Job Templates

Here you can find example job script templates for a variety of job types

You can copy and paste the examples to use as a base - don't forget to edit the account and e-mail address as well as which software you want to use!

For all the possible things you can ask for see the official documentation

Single threaded tasks

Here we want to use a tool that cannot make use of more than one CPU at a time.

The important things to know are:

How long do I expect the job to run for?
How much memory do I think I need?
Do I want e-mail notifications?
What modules (or other software) do I need to load?

#!/bin/bash

#SBATCH --cpus-per-task 1
#SBATCH --partition cpu
#SBATCH --mem 8G
#SBATCH --time 12:00:00

#SBATCH --account ulambda_gruyere
#SBATCH --mail-type END,FAIL 
#SBATCH --mail-user ursula.lambda@unil.ch

# Load the required software: e.g.
# module purge
# module load gcc

Array jobs

Here we want to run an array job where there are N almost identical jobs that differ only in the input parameters.

In this example we use 1 CPU per task but you can obviously use more (see the multi-threaded task example)

See our introductory course for more details

The important things to know are:

How long do I expect each individual job to run for?
How much memory do I think I need per individual job?
How many array elements do I have?
How am I going to prepare my inputs for the elements?
Do I want e-mail notifications?
What modules (or other software) do I need to load?

#!/bin/bash

#SBATCH --cpus-per-task 1
#SBATCH --mem 8G
#SBATCH --partition cpu
#SBATCH --time 12:00:00
#SBATCH --array=1-100

#SBATCH --account ulambda_gruyere
#SBATCH --mail-type END,FAIL 
#SBATCH --mail-user ursula.lambda@unil.ch

# Extract the parameters from a file (one line per job array element)

INPUT=$(sed -n ${SLURM_ARRAY_TASK_ID}p in.list)

# Load the required software: e.g.
# module purge
# module load gcc

Multi-threaded tasks

Here we want to use a tool that makes use of more than one CPU at a time.

The important things to know are:

How long do I expect the job to run for?
How much memory do I think I need?
How many cores can the task use efficiently?
How do I tell the code how many cores/threads it should use?
Do I want e-mail notifications?
What modules (or other software) do I need to load?

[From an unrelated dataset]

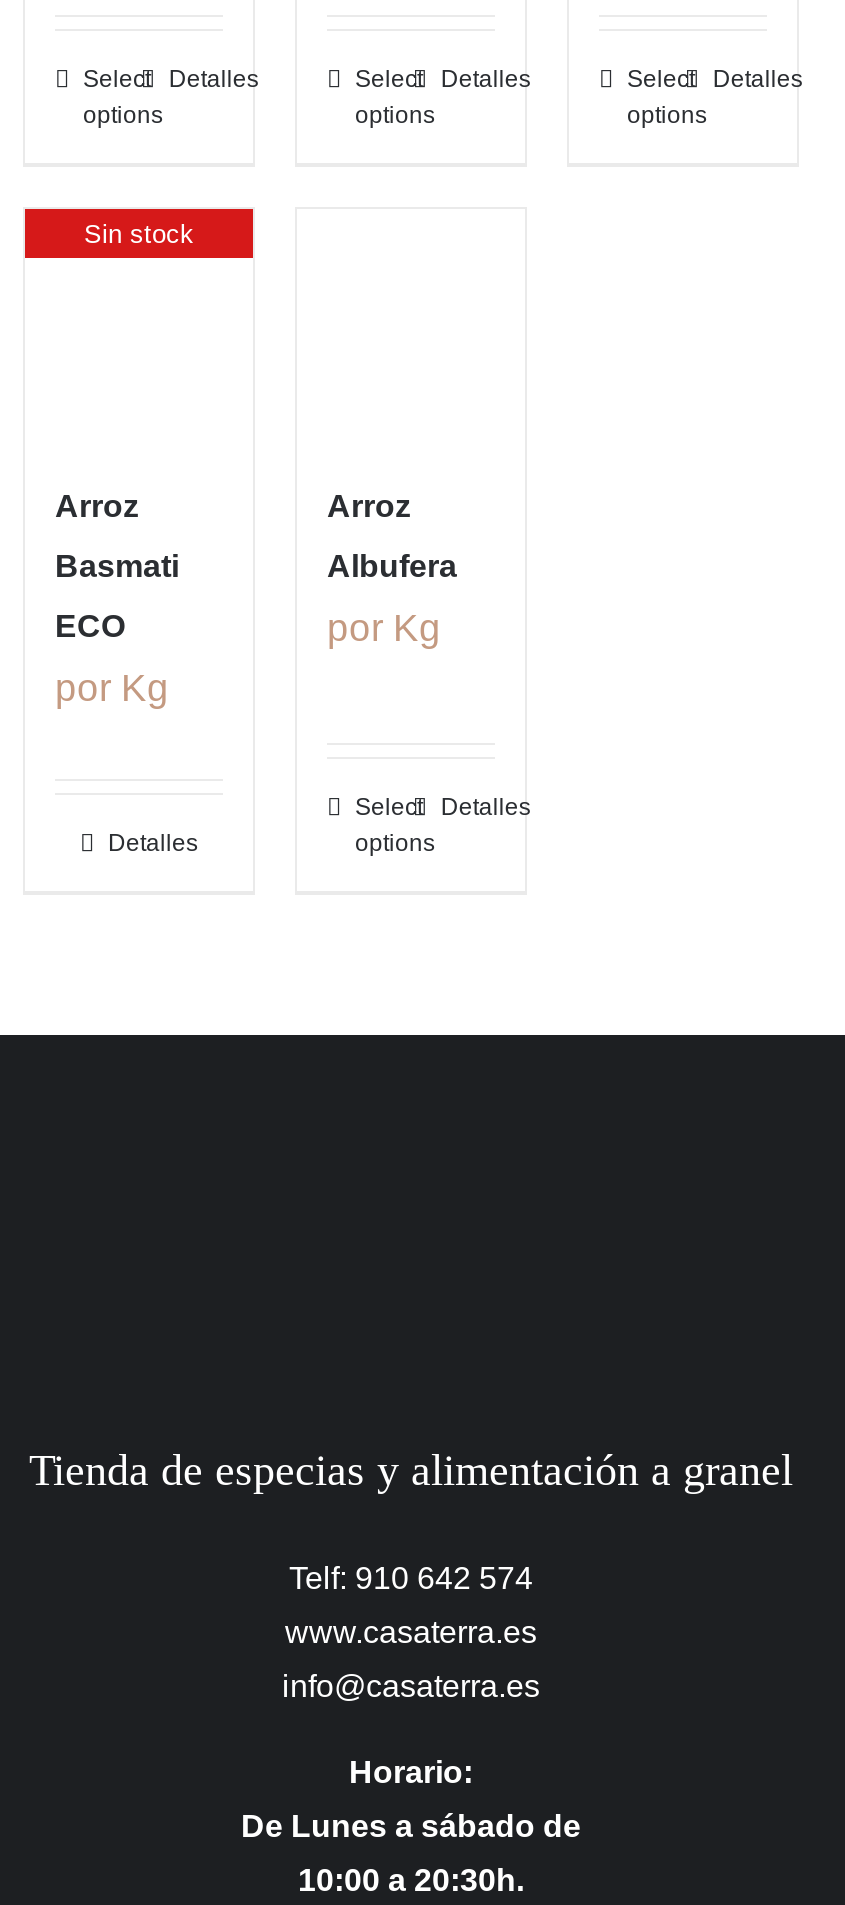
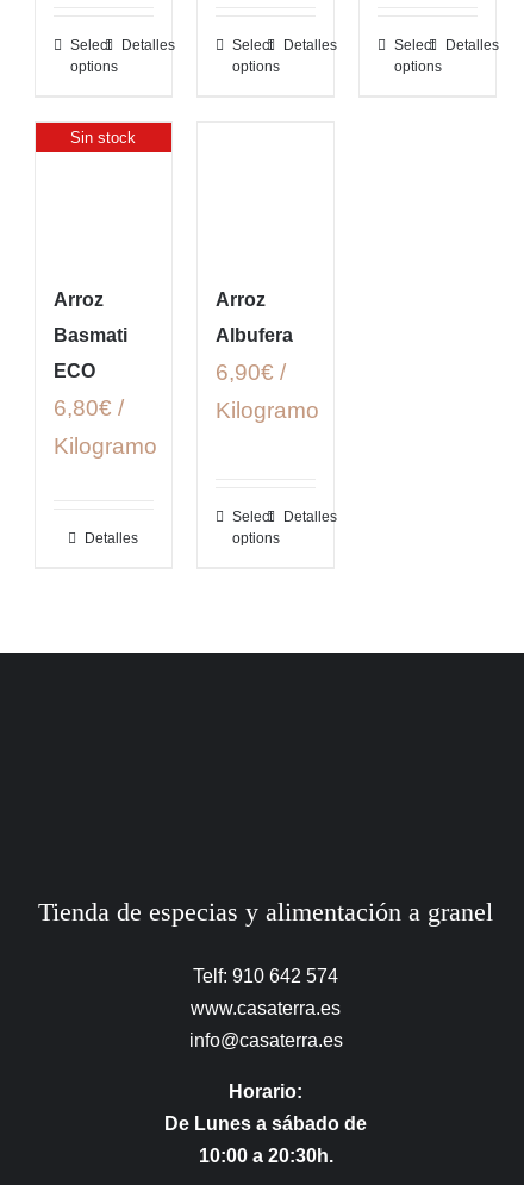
[327,607,441,649] por Kg -> [216,360,319,423] 6,90€ / | Kilogramo
[55,667,169,709] por Kg -> [54,395,157,459] 6,80€ / | Kilogramo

Note that on the DCSR clusters the variable OMP_NUM_THREADS is set to the same value as cpus-per-task but here we set it explicitly as an example

#!/bin/bash

#SBATCH --cpus-per-task 8
#SBATCH --mem 64G
#SBATCH --partition cpu
#SBATCH --time 12:00:00

#SBATCH --account ulambda_gruyere
#SBATCH --mail-type END,FAIL 
#SBATCH --mail-user ursula.lambda@unil.ch

# Set the number of threads for OpenMP codes

export OMP_NUM_THREADS=$SLURM_CPUS_PER_TASK

# Load the required software: e.g.
# module purge
# module load gcc

MPI tasks

Here we want to use code that uses MPI to allow for distributed memory parallel calculations.

The important things to know are:

How mank ranks (MPI tasks) do I want to run?
How does my code performance scale as I increase the number of ranks?
How much memory do I think I need per rank?
How long do I expect the job to run for?
Do I want e-mail notifications?
What modules (or other software) do I need to load?

Here we give the example of a code that we know runs efficiently with ~100 ranks so we choose 96 as this completely fills two compute nodes.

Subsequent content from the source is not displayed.